▸ **Work to complete**
Reproduce all of the data exactly. Images are not to appear in the reply.

--- START ---

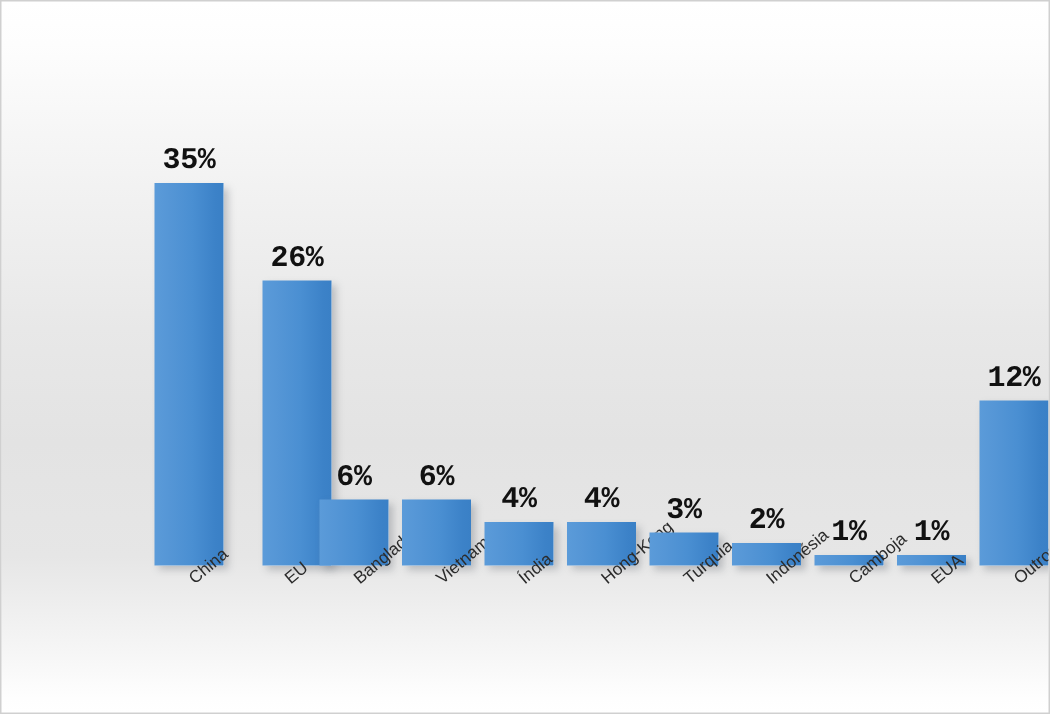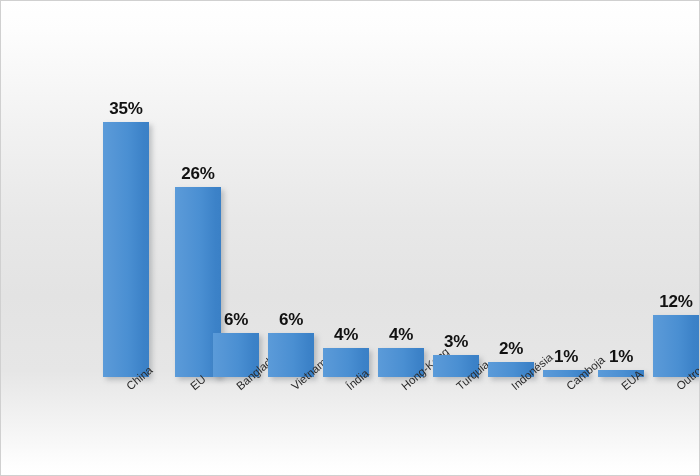"35%" .bar-value { font-family: Liberation Sans, sans-serif -> Liberation Mono, monospace; font-size: 17px -> 20px }
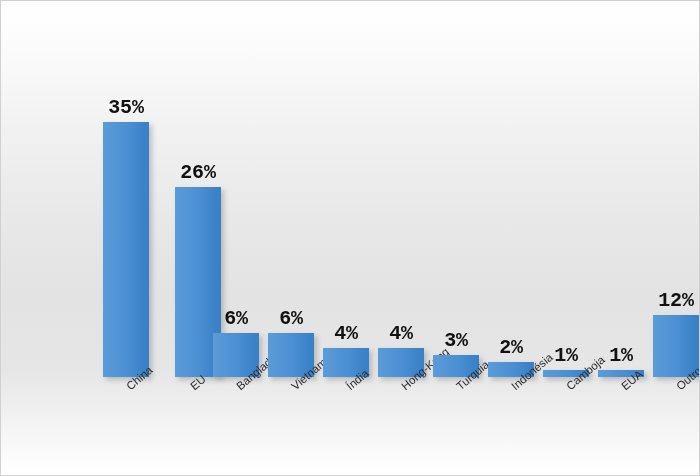"12%" div.bar-rect { height: 62px -> 110px }
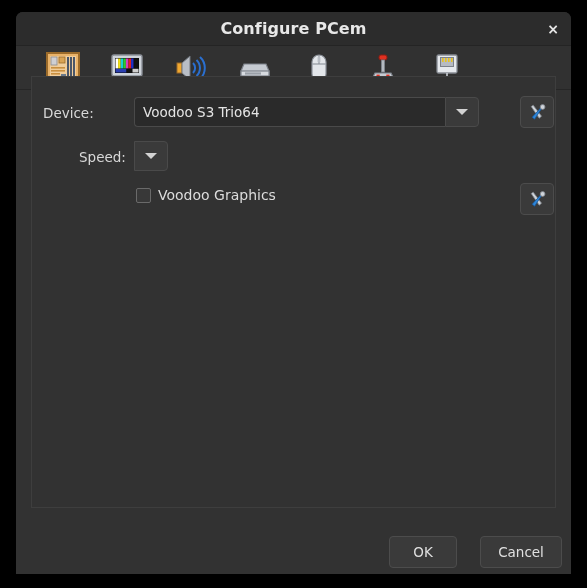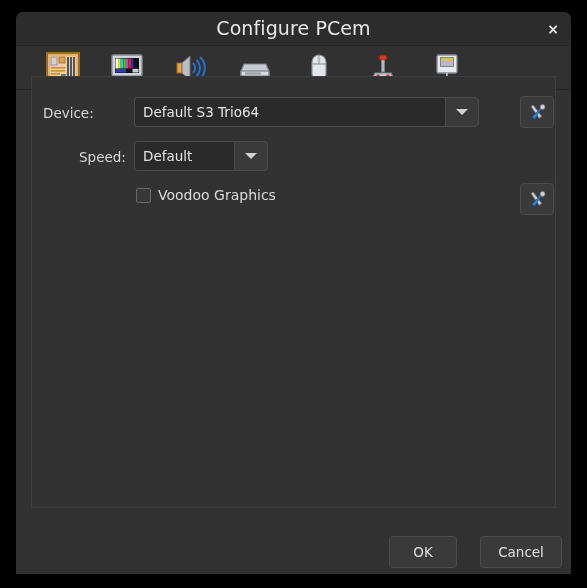"Configure PCem" #title-text { font-size: 19px -> 16px; font-weight: normal -> bold }
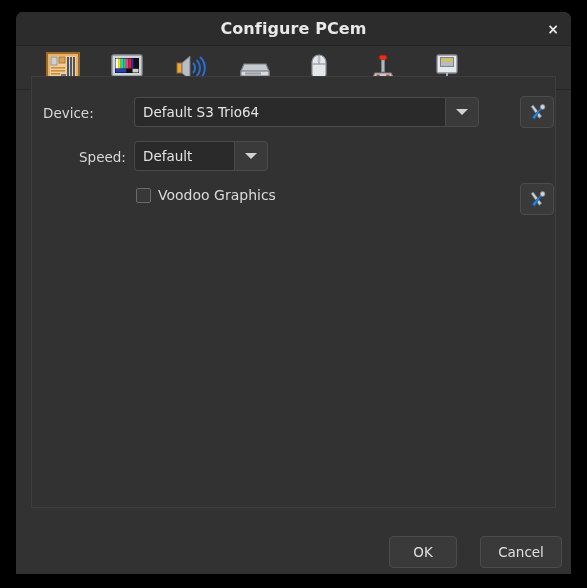"Default S3 Trio64" div.entry { text: Default -> Voodoo }
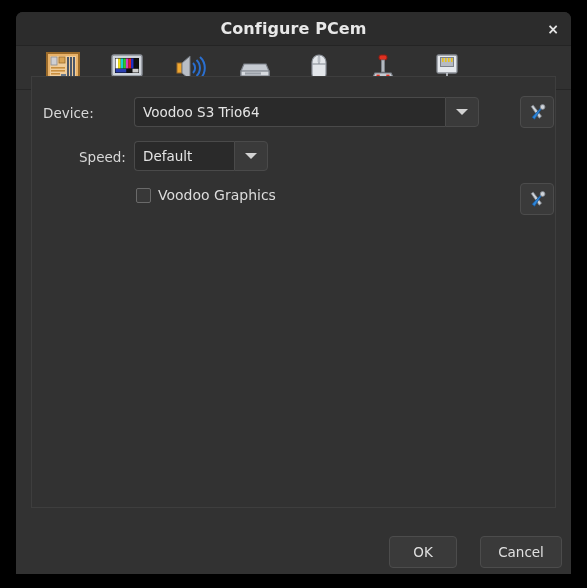"Default" div.entry { html: <div>Default</div> -> none }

--- END ---

▸ **Answer to this problem**
"35%" .bar-value { font-family: Liberation Sans, sans-serif -> Liberation Mono, monospace; font-size: 17px -> 20px }
"12%" div.bar-rect { height: 62px -> 110px }
"Configure PCem" #title-text { font-size: 19px -> 16px; font-weight: normal -> bold }
"Default S3 Trio64" div.entry { text: Default -> Voodoo }
"Default" div.entry { html: <div>Default</div> -> none }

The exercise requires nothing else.